**** Exercise input ****

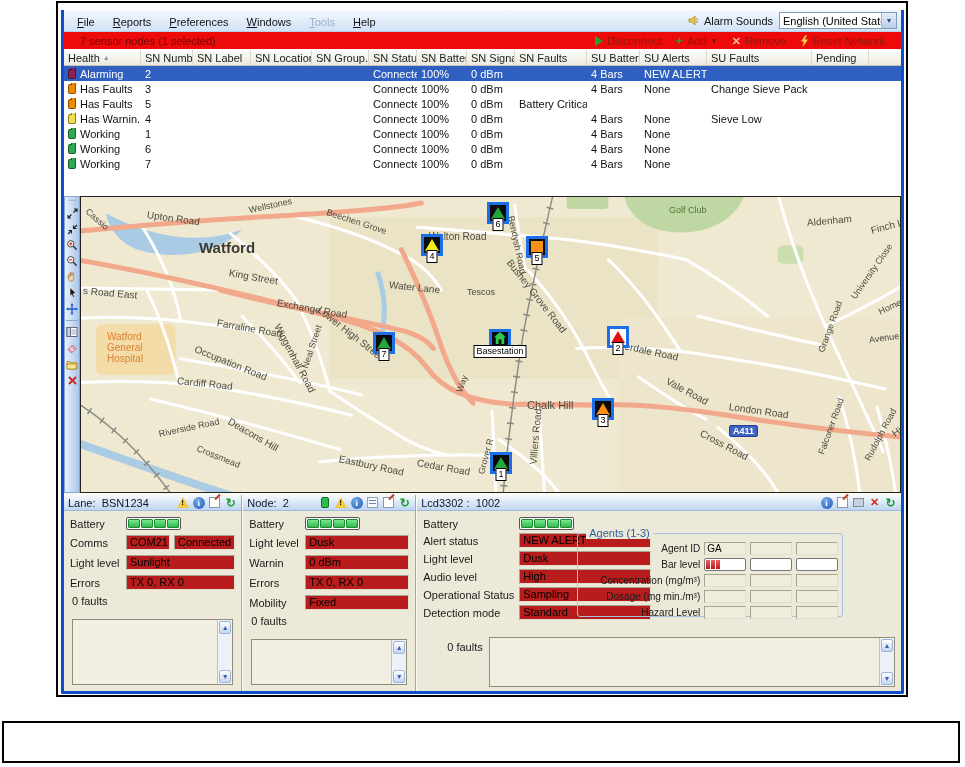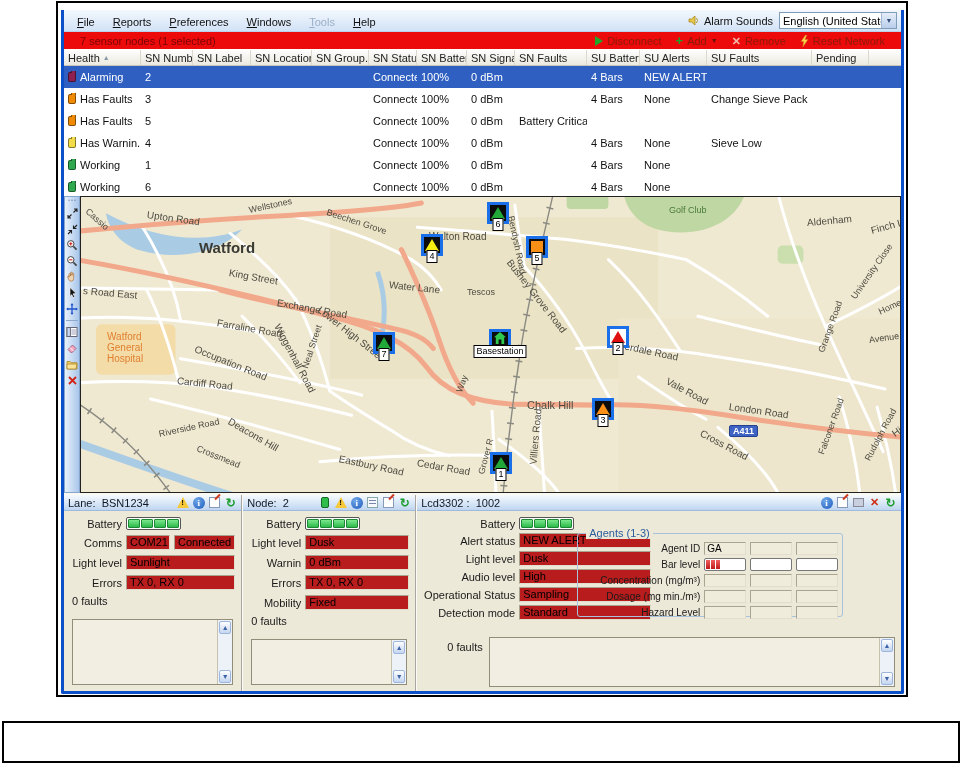--- a/index.html
+++ b/index.html
@@ -42,7 +42,7 @@
   .lv-head{display:flex;height:16px;background:linear-gradient(#FEFEFE,#EBE9DF);border-bottom:1px solid #C8C5BA;}
   .lv-col{font-size:11px;color:#222;padding:1px 4px;border-right:1px solid #DCD9CC;white-space:nowrap;overflow:hidden;flex:0 0 auto;display:flex;align-items:center;gap:3px;}
   .sort-arrow{font-size:7px;color:#8A98A8;}
-  .lv-row{display:flex;height:22px;font-size:11px;align-items:center;color:#111;}
+  .lv-row{display:flex;height:15px;font-size:11px;align-items:center;color:#111;}
   .lv-row.selected{background:#2E5FC1;color:#fff;}
   .lv-cell{padding:0 4px;white-space:nowrap;overflow:hidden;flex:0 0 auto;display:flex;align-items:center;}
   .health-ic{display:inline-block;width:8px;height:10px;border-radius:2px;border:1px solid rgba(0,0,0,.45);margin-right:4px;position:relative;flex:0 0 auto;}

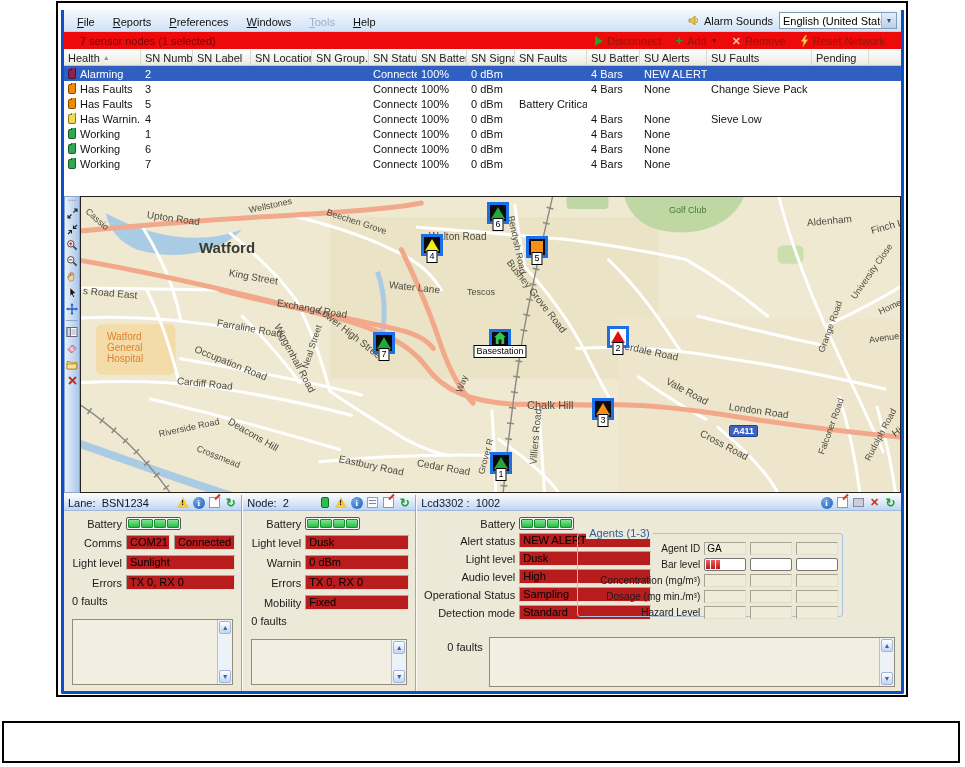--- a/index.html
+++ b/index.html
@@ -89,7 +89,7 @@
 
   .p-body{flex:1;padding:6px 6px 4px 6px;position:relative;}
   .frow{display:flex;align-items:center;margin-bottom:5px;gap:4px;}
-  .flabel{text-align:right;font-size:11px;color:#1A1A1A;flex:0 0 auto;white-space:nowrap;}
+  .flabel{font-size:11px;color:#1A1A1A;flex:0 0 auto;white-space:nowrap;}
   .fbox{flex:1;height:15px;line-height:13px;font-size:11px;padding:0 3px;background:#b91c1c;border:1px solid #A9A490;border-right-color:#E2DECE;border-bottom-color:#E2DECE;white-space:nowrap;overflow:hidden;}
   .battery{display:inline-flex;gap:1px;height:13px;padding:1px;background:#fff;border:1px solid #555;border-radius:2px;}
   .battery i{width:12px;height:9px;background:#E8E8E0;border-radius:1px;}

****

__Directions for this task__
Leaving each image aside, repeat the listing above exactly.

__Result__
--- a/index.html
+++ b/index.html
@@ -42,7 +42,7 @@
   .lv-head{display:flex;height:16px;background:linear-gradient(#FEFEFE,#EBE9DF);border-bottom:1px solid #C8C5BA;}
   .lv-col{font-size:11px;color:#222;padding:1px 4px;border-right:1px solid #DCD9CC;white-space:nowrap;overflow:hidden;flex:0 0 auto;display:flex;align-items:center;gap:3px;}
   .sort-arrow{font-size:7px;color:#8A98A8;}
-  .lv-row{display:flex;height:22px;font-size:11px;align-items:center;color:#111;}
+  .lv-row{display:flex;height:15px;font-size:11px;align-items:center;color:#111;}
   .lv-row.selected{background:#2E5FC1;color:#fff;}
   .lv-cell{padding:0 4px;white-space:nowrap;overflow:hidden;flex:0 0 auto;display:flex;align-items:center;}
   .health-ic{display:inline-block;width:8px;height:10px;border-radius:2px;border:1px solid rgba(0,0,0,.45);margin-right:4px;position:relative;flex:0 0 auto;}

--- a/index.html
+++ b/index.html
@@ -89,7 +89,7 @@
 
   .p-body{flex:1;padding:6px 6px 4px 6px;position:relative;}
   .frow{display:flex;align-items:center;margin-bottom:5px;gap:4px;}
-  .flabel{text-align:right;font-size:11px;color:#1A1A1A;flex:0 0 auto;white-space:nowrap;}
+  .flabel{font-size:11px;color:#1A1A1A;flex:0 0 auto;white-space:nowrap;}
   .fbox{flex:1;height:15px;line-height:13px;font-size:11px;padding:0 3px;background:#b91c1c;border:1px solid #A9A490;border-right-color:#E2DECE;border-bottom-color:#E2DECE;white-space:nowrap;overflow:hidden;}
   .battery{display:inline-flex;gap:1px;height:13px;padding:1px;background:#fff;border:1px solid #555;border-radius:2px;}
   .battery i{width:12px;height:9px;background:#E8E8E0;border-radius:1px;}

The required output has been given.